Azyumardi mendesak itu menyusul tidak digubrisnya delapan poin keberatan terhadap RKUHP yang diajukan Dewan Pers.

Delapan poin keberatan tersebut telah disampaikan Dewan Pers kepada Ketua DPR RI Bambang Soesatyo pada September 2019. Namun dalam RUU KUHP versi 4 Juli 2022, Dewan Pers tidak melihat adanya perubahan pada delapan poin yang sudah diajukan.

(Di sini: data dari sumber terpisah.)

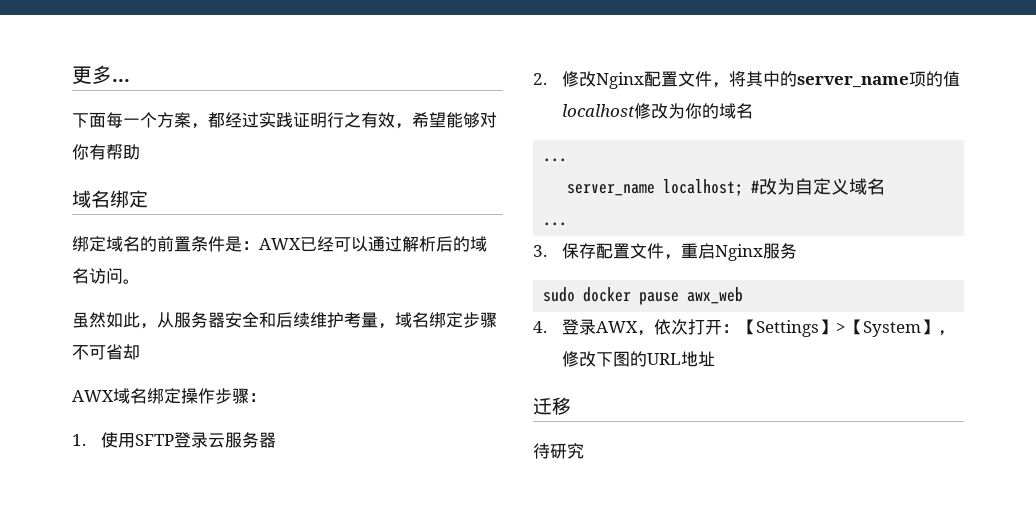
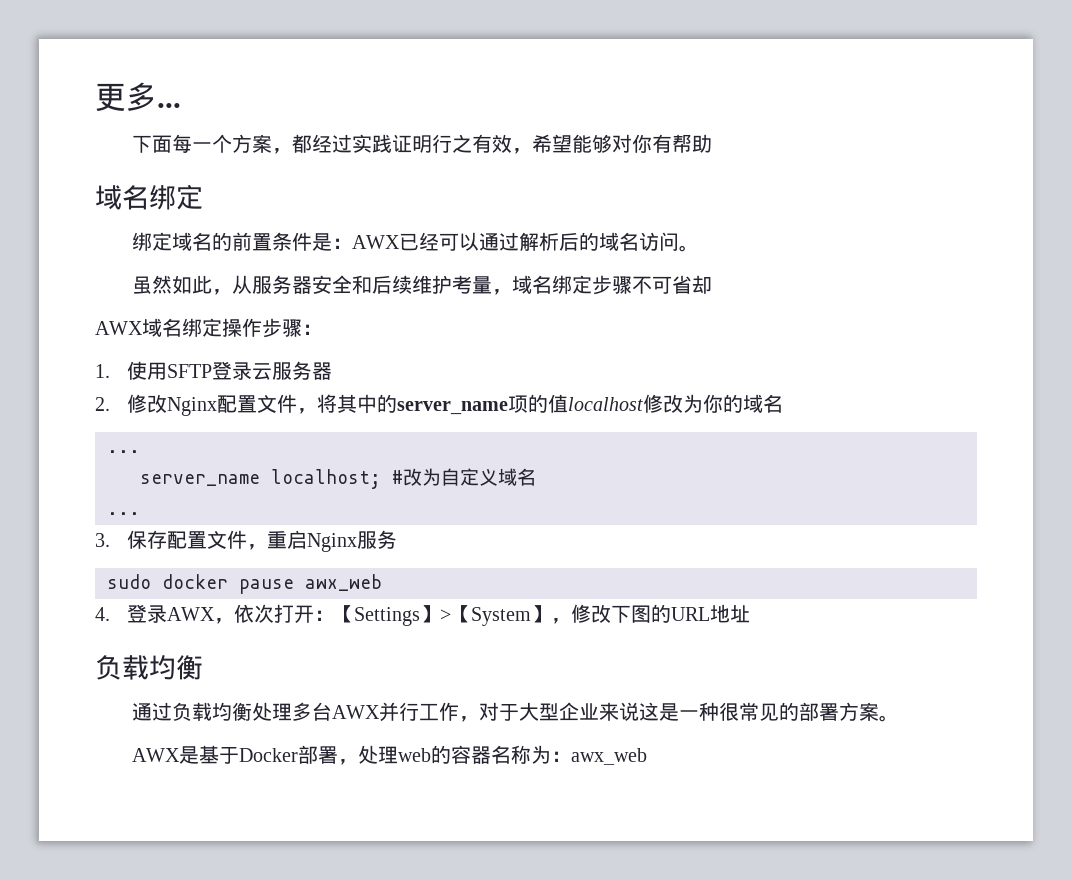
[533,397,571,415] [533,443,584,459] 迁移 // 待研究 -> [95,655,203,680] [131,702,899,722] [131,745,647,765] 负载均衡 // 通过负载均衡处理多台AWX并行工作，对于大型企业来说这是一种很常见的部署方案。 // AWX是基于Docker部署，处理web的容器名称为：awx_web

Padahal, menurut Azyumardi Azra, ada UU No 12 Tahun 2011 yang di antaranya mengatur tentang keterlibatan masyarakat dalam penyusunan rancangan UU sebagaimana pada pasal 5 huruf g UU 12/2011.

BACA JUGA :  Anies Dukung Elemen Buruh soal Jaminan Sosial Semesta Sepanjang Hayat

Pasal itu memberikan kesempatan masyarakat memberikan masukan mulai dari perencanaan, penyusunan, pembahasan, pengesahan atau penetapan, dan pengundangan secara transparan dan terbuka.

“Untuk itu Dewan Pers menyatakan agar pasal-pasal yang diajukan dihapus karena berpotensi mengancam kemerdekaan pers, mengkriminalisasi karya jurnalistik dan bertentangan dengan semangat yang terkandung dalam UU No 40/1999 tentang Pers,” kata Azyumardi di Gedung Dewan Pers, Kebon Sirih, Jakarta Pusat, Jumat (15/7/2022).

Menurut Azyumardi Azra, RUU KUHP yang ada banyak bertentangan dengan UU lain, misalnya dengan UU No 40/1999 tentang Pers.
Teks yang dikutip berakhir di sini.